[The data — start]

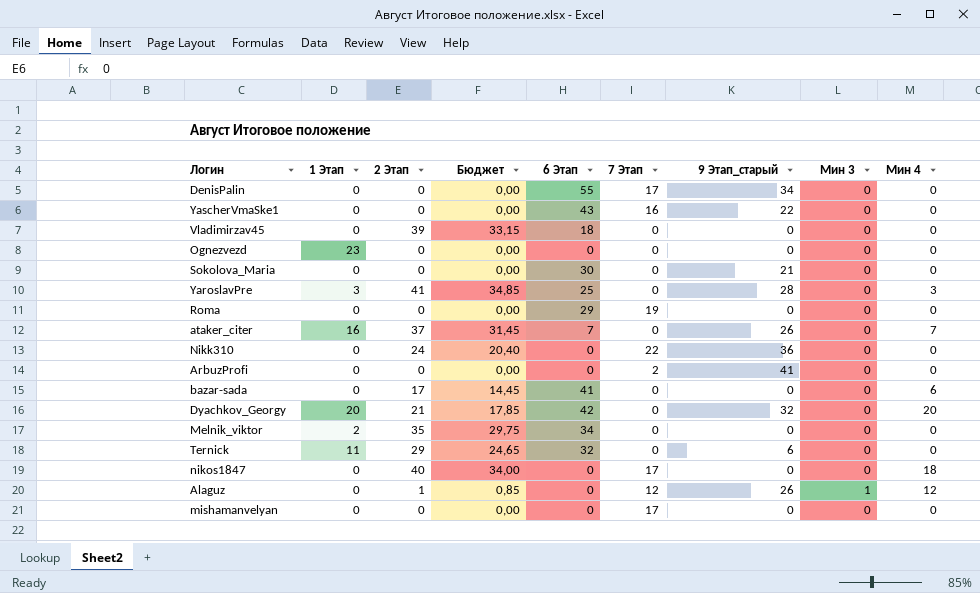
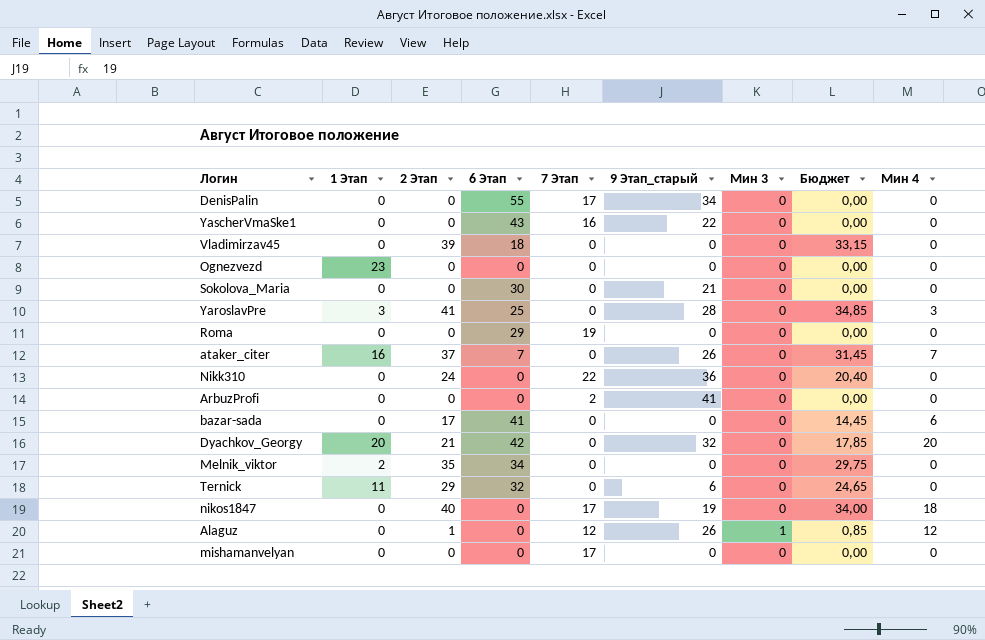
column Бюджет | position: 4 -> 8
nikos1847 | 9 Этап_старый: 0 -> 19

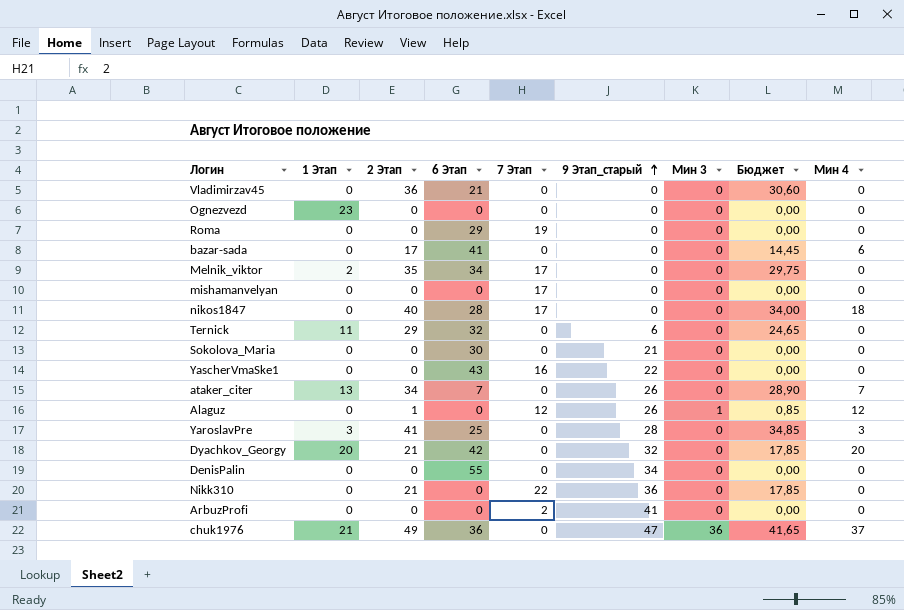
row order: none -> 9 Этап_старый ascending
Vladimirzav45 | 2 Этап: 39 -> 36
Vladimirzav45 | 6 Этап: 18 -> 21
Vladimirzav45 | Бюджет: 33,15 -> 30,60
Melnik_viktor | 7 Этап: 0 -> 17
nikos1847 | 6 Этап: 0 -> 28
nikos1847 | 9 Этап_старый: 19 -> 0
ataker_citer | 1 Этап: 16 -> 13
ataker_citer | 2 Этап: 37 -> 34
ataker_citer | Бюджет: 31,45 -> 28,90
DenisPalin | 7 Этап: 17 -> 0
Nikk310 | 2 Этап: 24 -> 21
Nikk310 | Бюджет: 20,40 -> 17,85
row chuk1976: none -> 21 | 49 | 36 | 0 | 47 | 36 | 41,65 | 37

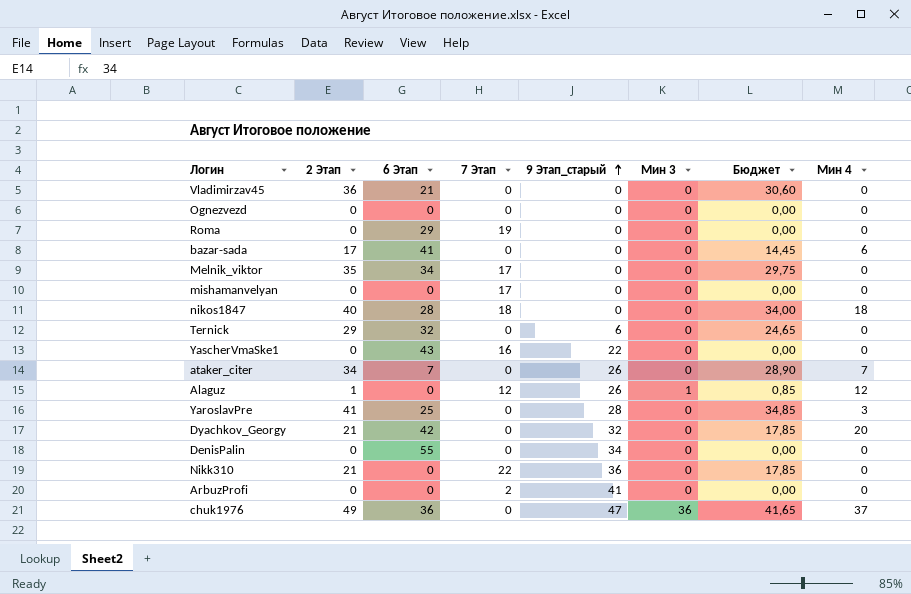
column 1 Этап | position: 2 -> none
row Sokolova_Maria: 0 | 0 | 30 | 0 | 21 | 0 | 0,00 | 0 -> none
nikos1847 | 7 Этап: 17 -> 18

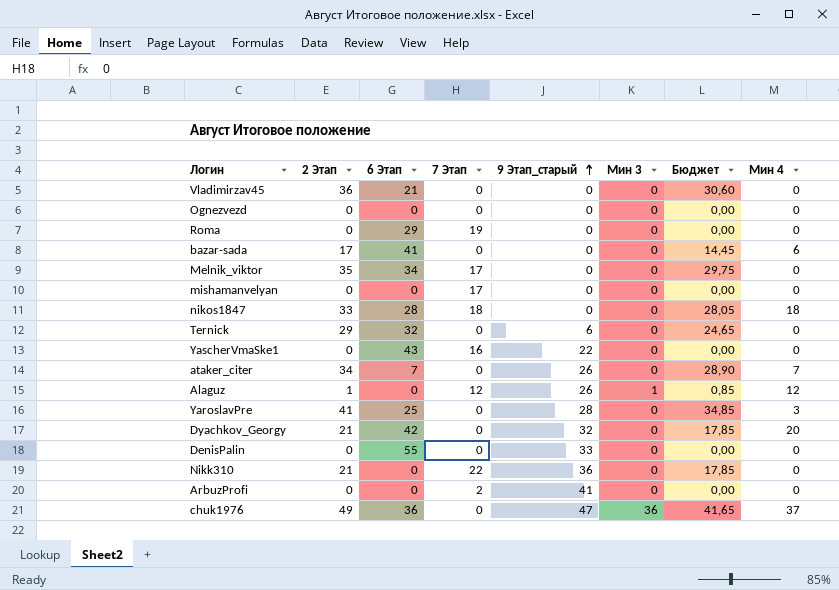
nikos1847 | 2 Этап: 40 -> 33
nikos1847 | Бюджет: 34,00 -> 28,05
DenisPalin | 9 Этап_старый: 34 -> 33

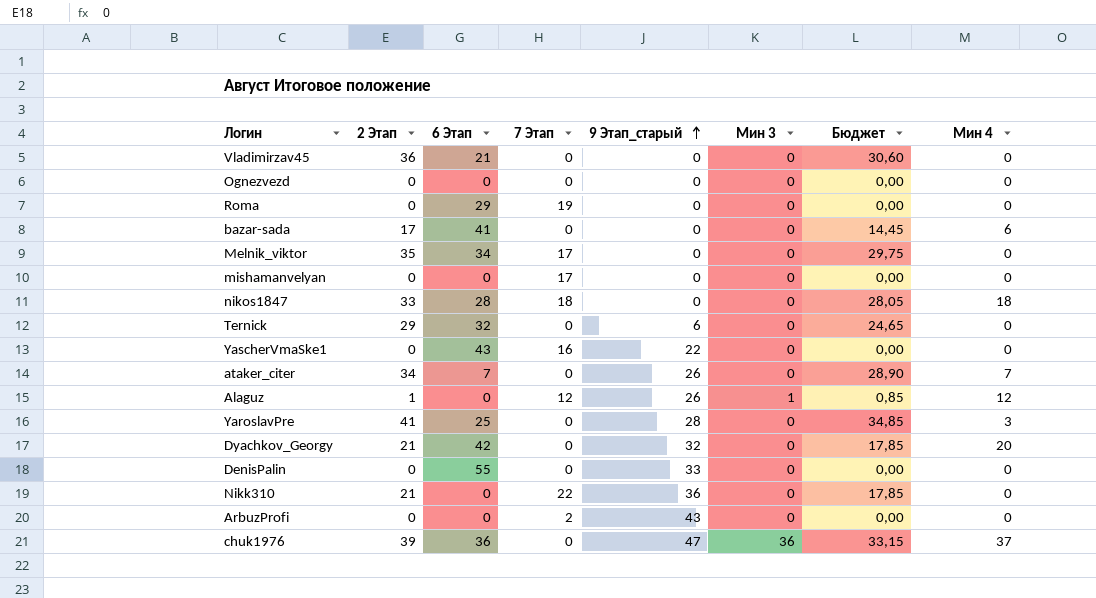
ArbuzProfi | 9 Этап_старый: 41 -> 43
chuk1976 | 2 Этап: 49 -> 39
chuk1976 | Бюджет: 41,65 -> 33,15

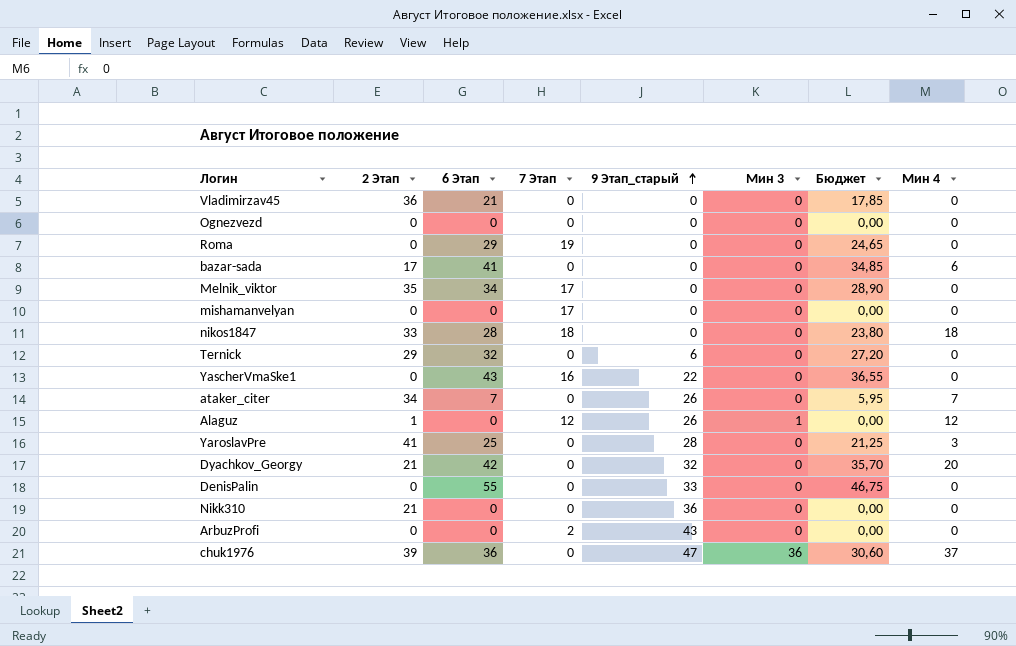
column Бюджет | formula: [2 Этап] * 0,85 -> [6 Этап] * 0,85
Nikk310 | 7 Этап: 22 -> 0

[The data — finish]

What the task requires — Retype every record as it stands. None of the pictures should appear.

Answer space —
column Бюджет | position: 4 -> 8
nikos1847 | 9 Этап_старый: 0 -> 19

row order: none -> 9 Этап_старый ascending
Vladimirzav45 | 2 Этап: 39 -> 36
Vladimirzav45 | 6 Этап: 18 -> 21
Vladimirzav45 | Бюджет: 33,15 -> 30,60
Melnik_viktor | 7 Этап: 0 -> 17
nikos1847 | 6 Этап: 0 -> 28
nikos1847 | 9 Этап_старый: 19 -> 0
ataker_citer | 1 Этап: 16 -> 13
ataker_citer | 2 Этап: 37 -> 34
ataker_citer | Бюджет: 31,45 -> 28,90
DenisPalin | 7 Этап: 17 -> 0
Nikk310 | 2 Этап: 24 -> 21
Nikk310 | Бюджет: 20,40 -> 17,85
row chuk1976: none -> 21 | 49 | 36 | 0 | 47 | 36 | 41,65 | 37

column 1 Этап | position: 2 -> none
row Sokolova_Maria: 0 | 0 | 30 | 0 | 21 | 0 | 0,00 | 0 -> none
nikos1847 | 7 Этап: 17 -> 18

nikos1847 | 2 Этап: 40 -> 33
nikos1847 | Бюджет: 34,00 -> 28,05
DenisPalin | 9 Этап_старый: 34 -> 33

ArbuzProfi | 9 Этап_старый: 41 -> 43
chuk1976 | 2 Этап: 49 -> 39
chuk1976 | Бюджет: 41,65 -> 33,15

column Бюджет | formula: [2 Этап] * 0,85 -> [6 Этап] * 0,85
Nikk310 | 7 Этап: 22 -> 0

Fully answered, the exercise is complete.